Relevantie voor het plan
Naar aanleiding van de uitgevoerde quickscan zijn er vanuit het aspect externe veiligheid geen bezwaren voor de beoogde ontwikkeling.
4.2.4 Geluid
In het kader van de beoogde ontwikkeling is conform het gestelde in de Wet geluidhinder (Wgh) een onderzoek uitgevoerd naar de geluidbelasting ten gevolge van de zoneringsplichtige wegen waarvan de zone het plangebied overlapt. Het plangebied is gelegen binnen de wettelijk vastgestelde zone c.q. de invloedssfeer van meerdere wegen, waaronder de Goorseweg en de Hoenderweg. De geluidbelastingen zijn getoetst aan het stelsel van voorkeursgrenswaarden en maximale ontheffingswaarden uit de Wet geluidhinder. Onderstaand zijn de belangrijkste uitkomsten van het onderzoek opgenomen. Voor het volledige onderzoek wordt verwezen naar Bijlage 7 bij deze toelichting.
Wet geluidhinder
Uit het onderzoek blijkt dat, ten gevolge van verkeer op de Hoenderweg, voor zover dit het 60 km/uur deel betreft, de voorkeursgrenswaarde van 48 dB uit de Wet geluidhinder ter plaatse van het gehele plangebied wordt gerespecteerd.

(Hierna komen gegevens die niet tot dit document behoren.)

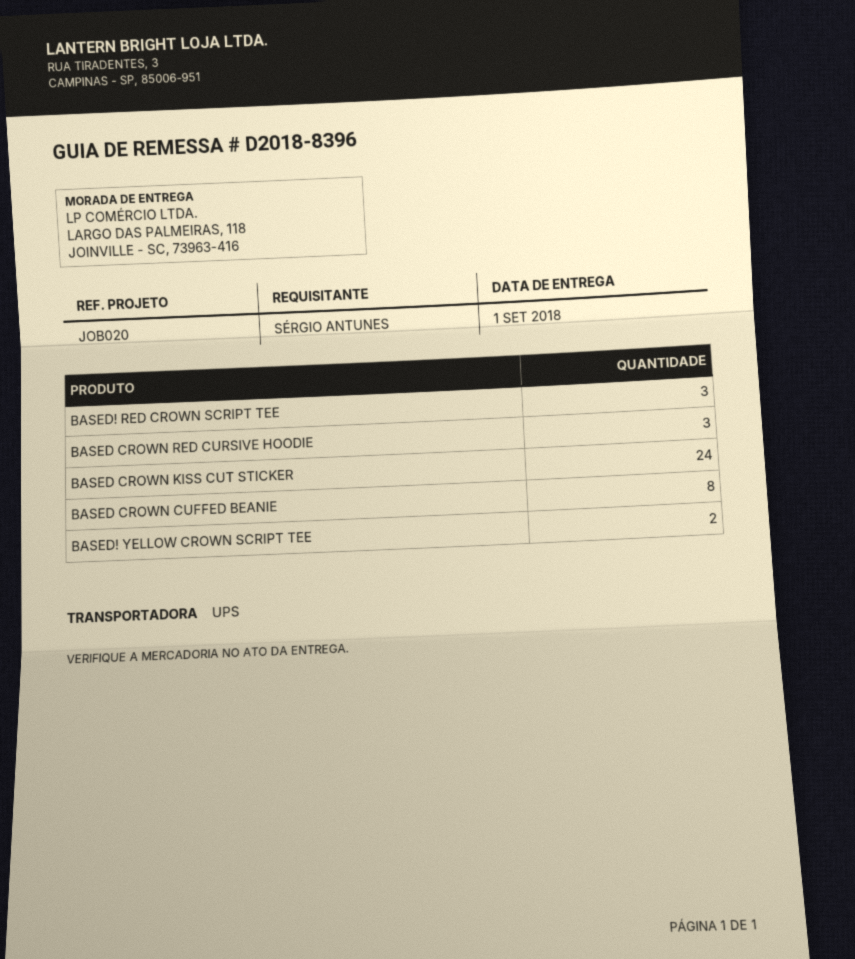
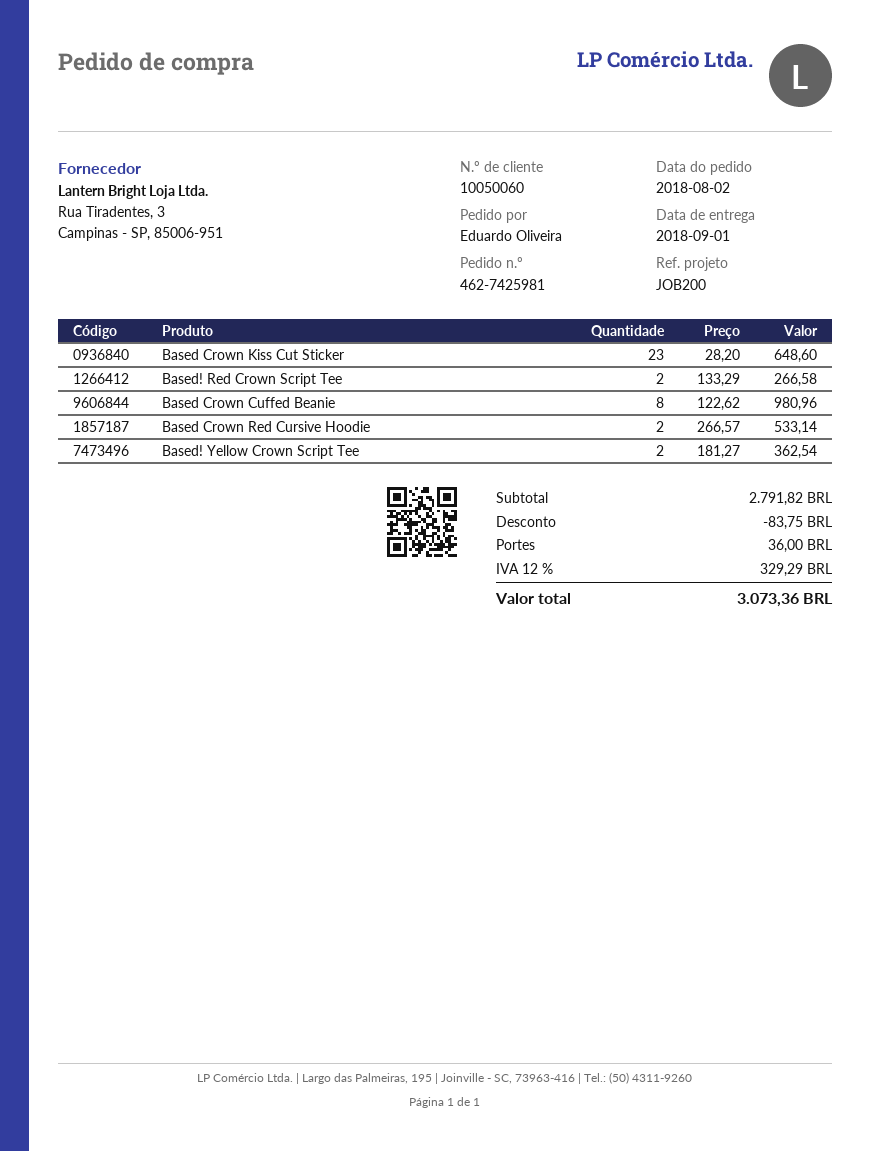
reference: JOB020 -> JOB200
ordered by: SÉRGIO ANTUNES -> Eduardo Oliveira
BASED! RED CROWN SCRIPT TEE: 3 -> 2
BASED CROWN RED CURSIVE HOODIE: 3 -> 2
BASED CROWN KISS CUT STICKER: 24 -> 23

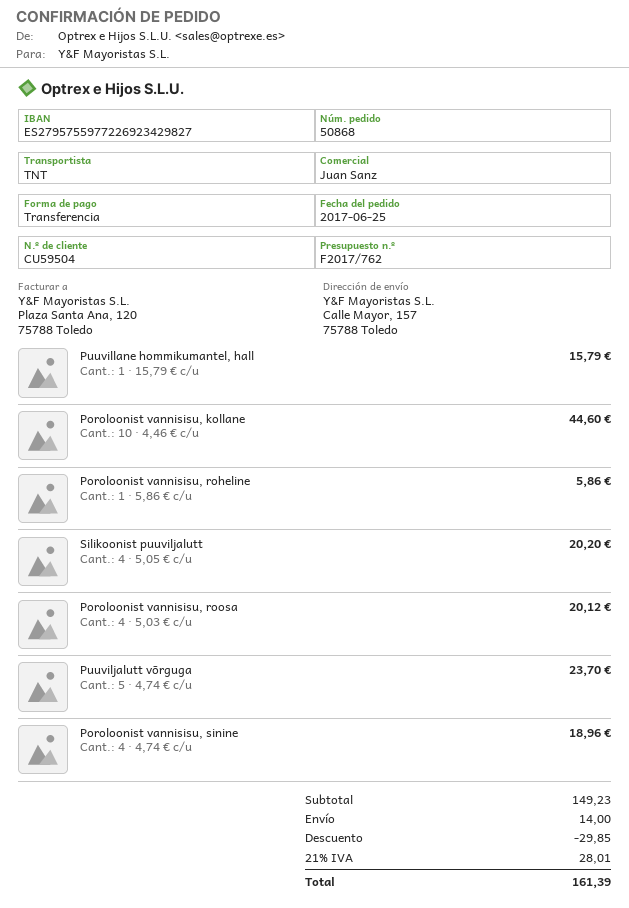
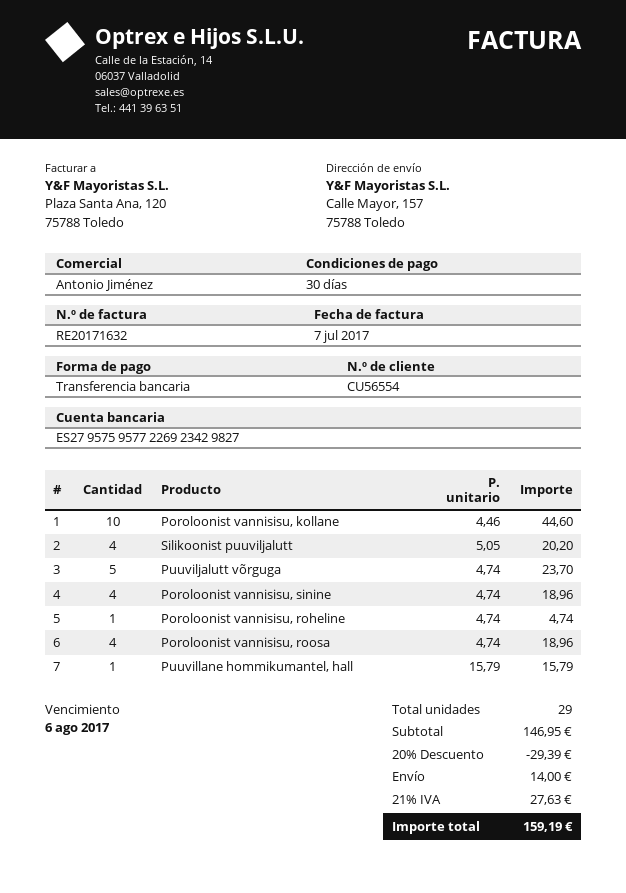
customer number: CU59504 -> CU56554
sales rep: Juan Sanz -> Antonio Jiménez
bank account: ES2795755977226923429827 -> ES2795759577226923429827
Poroloonist vannisisu, roheline: 1 x 5.86 = 5.86 -> 1 x 4.74 = 4.74
Poroloonist vannisisu, roosa: 4 x 5.03 = 20.12 -> 4 x 4.74 = 18.96
subtotal: 149.23 -> 146.95
discount: 29.85 -> 29.39
tax: 21% = 28.01 -> 21% = 27.63
total: 161.39 -> 159.19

Goede ruimtelijke ordening
In het kader van goede ruimtelijke ordening is de geluidbelasting ten gevolge van relevante 30 km/uur-wegen berekend en is de ongecorrigeerde gecumuleerde geluidbelasting inzichtelijk gemaakt. De normen uit de Wet geluidhinder zijn op deze wegen niet van toepassing. Ter vergelijk zijn de geluidbelastingen wel beoordeeld aan de hand van het toetsingskader uit de Wet geluidhinder (voorkeurswaarde 48 dB en maximale ontheffingswaarde 63 dB).
De geluidbelasting ten gevolge van de Hoenderweg (het toekomstige 30 km/uur deel) bedraagt maximaal 50 dB. Hiermee wordt de voorkeursgrenswaarde uit Wet geluidhinder niet gerespecteerd. De maximale ontheffingswaarde van 63 dB wordt wel gerespecteerd. Om te voldoen aan de voorkeursgrenswaarde uit Wet geluidhinder kan een geluidreducerend wegdek worden gerealiseerd op de Hoenderweg. Overige maatregelen zijn onderzocht en stuiten op overwegende bezwaren. Voor de overige wegen bedraagt de maximale geluidbelasting 48 dB. De maximale ontheffingswaarde uit Wet geluidhinder wordt gerespecteerd.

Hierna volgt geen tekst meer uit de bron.